Benchmarking with the Pyvorin Edge SDK
Complete guide to the built-in benchmark suite, run-pi-benchmarks.sh, the 8 verticals, attested reports, prove-benchmark.sh, and creating custom benchmarks.
Published Jun 2, 2026
Overview
The Pyvorin Edge SDK ships with a comprehensive benchmark suite located in examples/industry_benchmarks/. It measures pipeline latency, data-reduction ratios, and cloud-cost savings across eight real-world industry verticals. The suite is designed to run on Raspberry Pi hardware (Pi 4 or Pi 5) but works on any Linux host with Python 3.11+.

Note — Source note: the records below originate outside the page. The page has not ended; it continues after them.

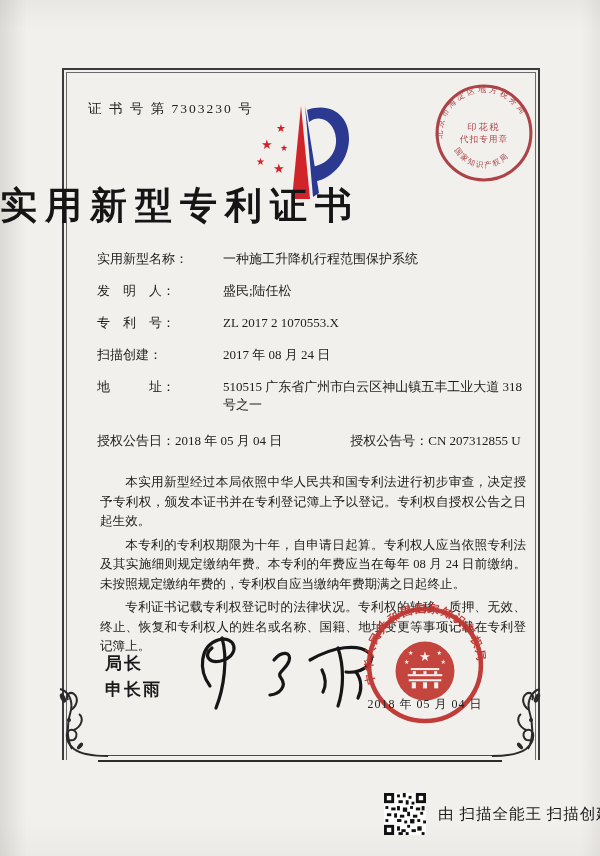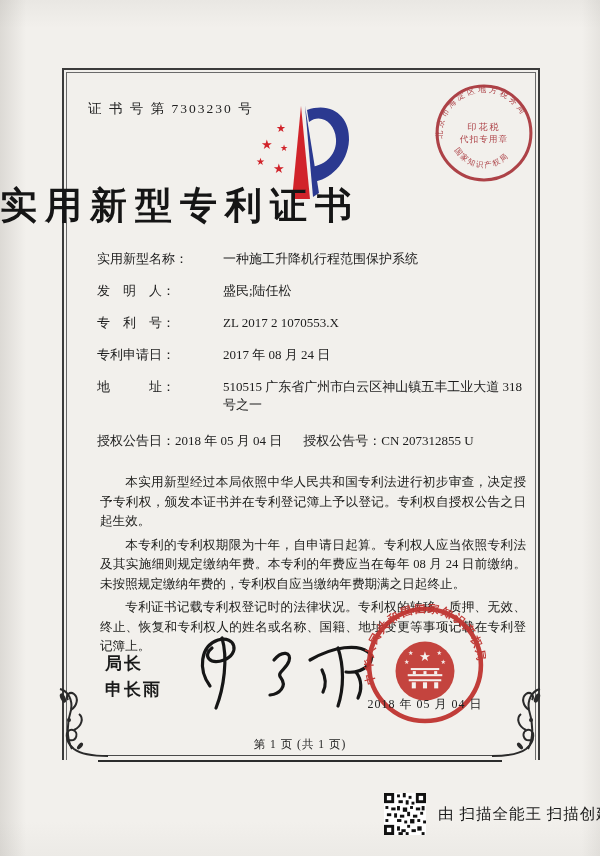--- a/index.html
+++ b/index.html
@@ -115,7 +115,7 @@
       <span class="fvalue">ZL 2017 2 1070553.X</span>
     </div>
     <div class="frow">
-      <span class="flabel">专利申请日：</span>
+      <span class="flabel">扫描创建：</span>
       <span class="fvalue">2017 年 08 月 24 日</span>
     </div>
     <div class="frow" style="margin-bottom:18px">

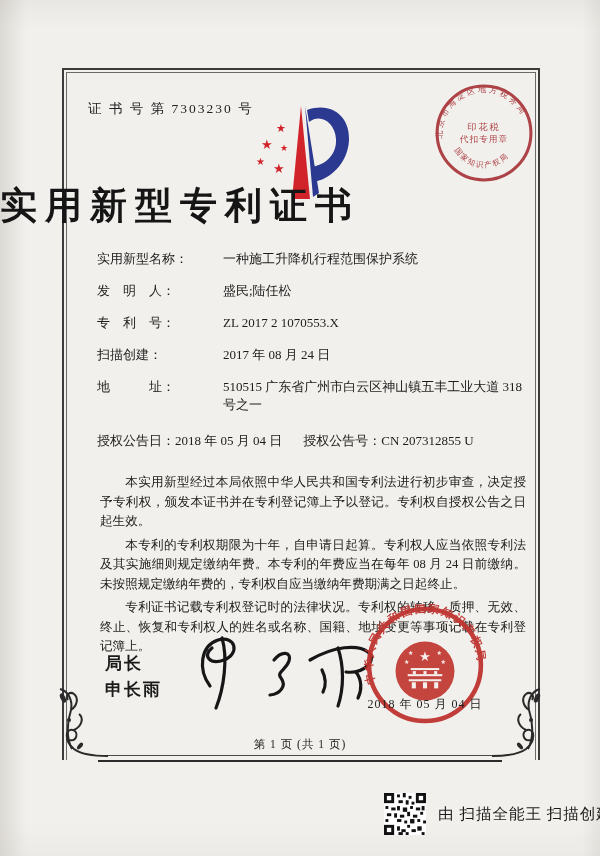--- a/index.html
+++ b/index.html
@@ -41,7 +41,7 @@
   .fvalue{flex:1;}
   .grant{display:flex;margin-top:1px;}
   .grant .pair{display:flex;white-space:nowrap;}
-  .grant .pair+.pair{margin-left:21px;text-align:right;}
+  .grant .pair+.pair{margin-left:68px;text-align:right;}
   .paras{position:absolute;left:96px;right:70px;top:469px;font-size:12.6px;line-height:19.5px;
     text-align:justify;color:#20201e;}
   .paras p{margin:4px;text-indent:2em;}

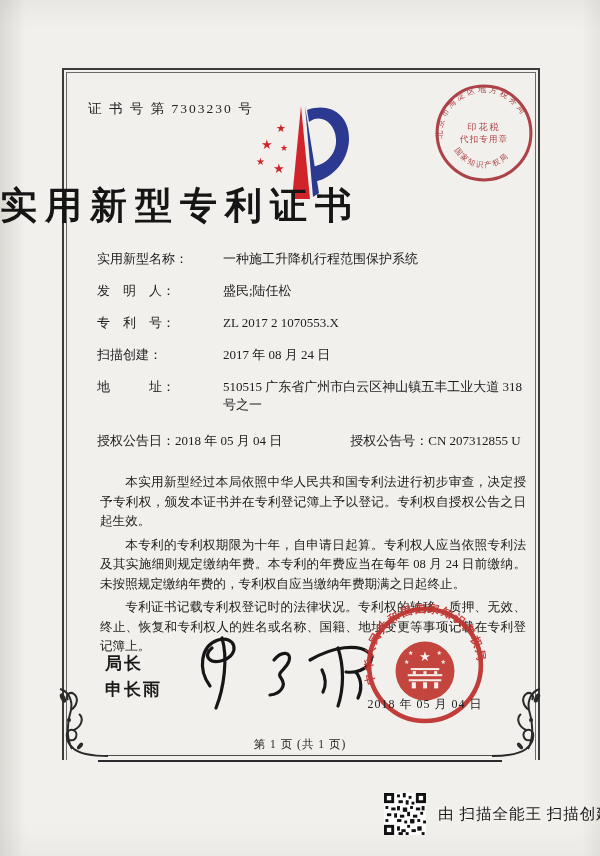--- a/index.html
+++ b/index.html
@@ -185,7 +185,6 @@
   </svg>
   <div class="seal-date">2018 年 05 月 04 日</div>
 
-  <div class="page-no">第 1 页 (共 1 页)</div>
 
   <div class="bottom-rule"></div>
   <svg class="flourish left" viewBox="0 0 54 76">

This article covers the two main entry points — run-pi-benchmarks.sh for quick local runs and prove-benchmark.sh for cryptographically attested customer proofs — and explains how to interpret results and add your own benchmarks.
Quick Start: run-pi-benchmarks.sh
The run-pi-benchmarks.sh script is a self-contained bash runner that activates the project virtual environment, executes the full 8-vertical suite, generates case-study markdown, and copies artefacts to a predictable directory.
cd ~/pyvorin-edge
bash pifiles/run-pi-benchmarks.sh
The script performs the following steps:
- Verifies it is running inside a valid
pyvorin-edgeinstallation (/opt/pyvorin-edgeor/home/*/pyvorin-edge). - Locates and activates the virtual environment (
venv/bin/activateor.venv/bin/activate). - Runs the benchmark harness:
python examples/industry_benchmarks/run_all.py - Generates case-study markdown:
python examples/industry_benchmarks/generate_case_studies.py - Copies results to
~/pyvorin-edge/benchmark_results_pi.jsonand~/pyvorin-edge/CASE_STUDIES_PI.md. - Prints a summary table with reduction percentages and cost savings in GBP.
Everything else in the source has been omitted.